Task details ->
Here the job is to print all of the entries below verbatim and leave out any picture.

[Exercise inputs Boundary: Start]

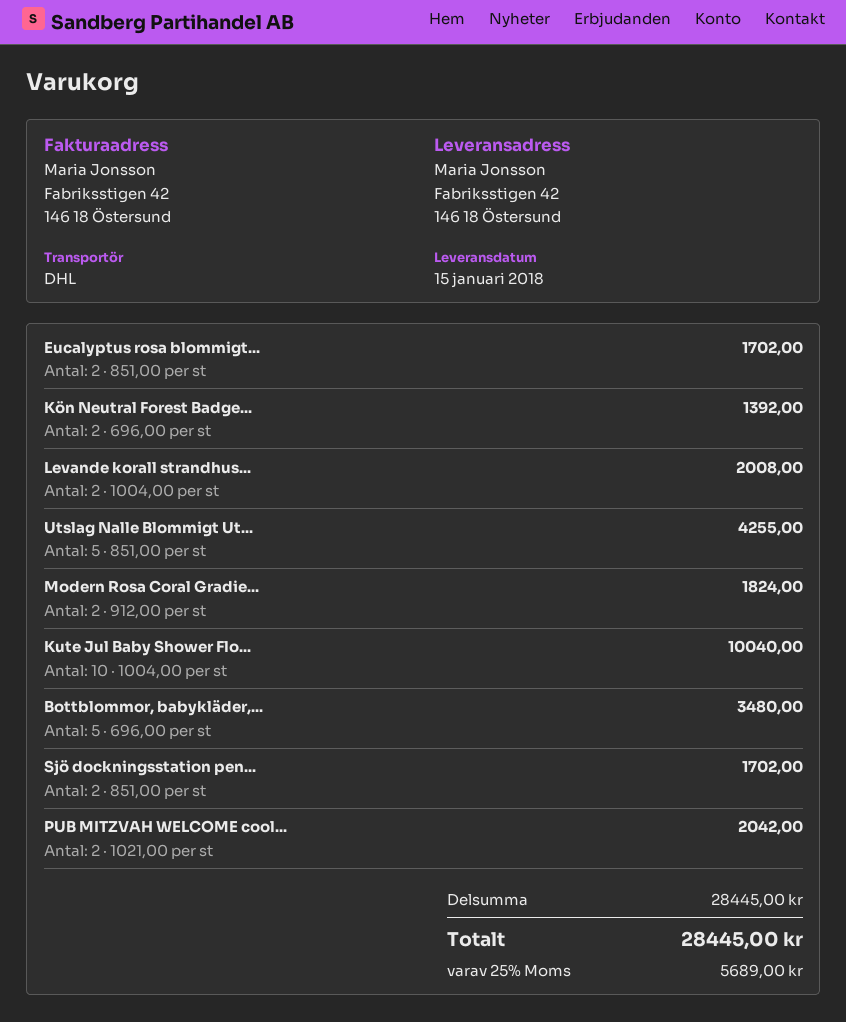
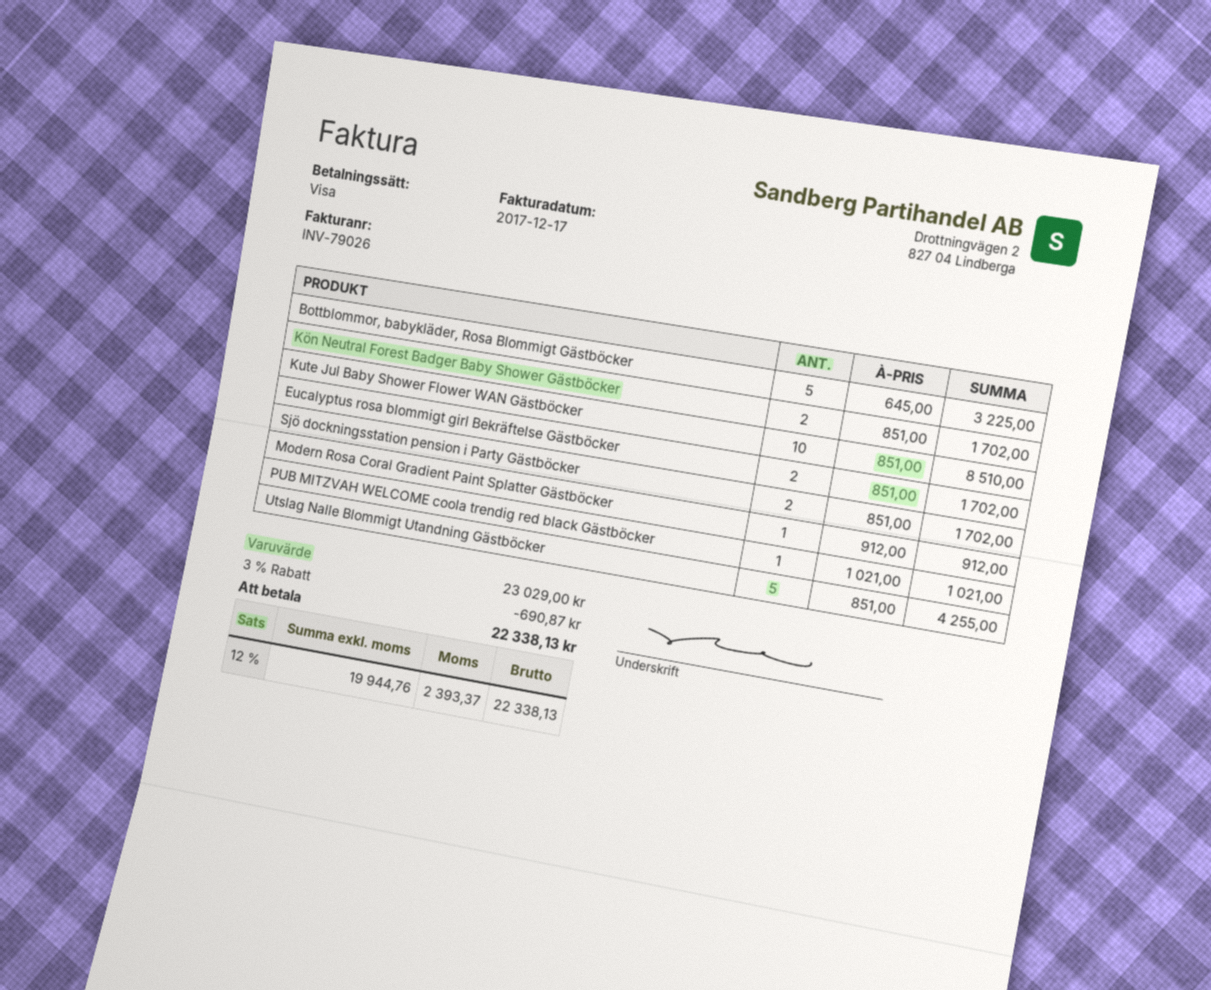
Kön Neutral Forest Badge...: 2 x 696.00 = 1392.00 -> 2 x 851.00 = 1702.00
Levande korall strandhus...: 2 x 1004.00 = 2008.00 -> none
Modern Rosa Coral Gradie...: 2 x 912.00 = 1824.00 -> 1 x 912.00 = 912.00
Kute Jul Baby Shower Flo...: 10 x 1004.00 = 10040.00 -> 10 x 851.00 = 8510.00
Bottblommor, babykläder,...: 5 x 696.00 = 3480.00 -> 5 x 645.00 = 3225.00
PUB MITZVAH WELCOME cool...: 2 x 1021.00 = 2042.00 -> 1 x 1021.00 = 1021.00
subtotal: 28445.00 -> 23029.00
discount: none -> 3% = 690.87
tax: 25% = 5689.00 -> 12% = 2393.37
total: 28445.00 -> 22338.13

[Exercise inputs Boundary: End]

Answer space ->
Kön Neutral Forest Badge...: 2 x 696.00 = 1392.00 -> 2 x 851.00 = 1702.00
Levande korall strandhus...: 2 x 1004.00 = 2008.00 -> none
Modern Rosa Coral Gradie...: 2 x 912.00 = 1824.00 -> 1 x 912.00 = 912.00
Kute Jul Baby Shower Flo...: 10 x 1004.00 = 10040.00 -> 10 x 851.00 = 8510.00
Bottblommor, babykläder,...: 5 x 696.00 = 3480.00 -> 5 x 645.00 = 3225.00
PUB MITZVAH WELCOME cool...: 2 x 1021.00 = 2042.00 -> 1 x 1021.00 = 1021.00
subtotal: 28445.00 -> 23029.00
discount: none -> 3% = 690.87
tax: 25% = 5689.00 -> 12% = 2393.37
total: 28445.00 -> 22338.13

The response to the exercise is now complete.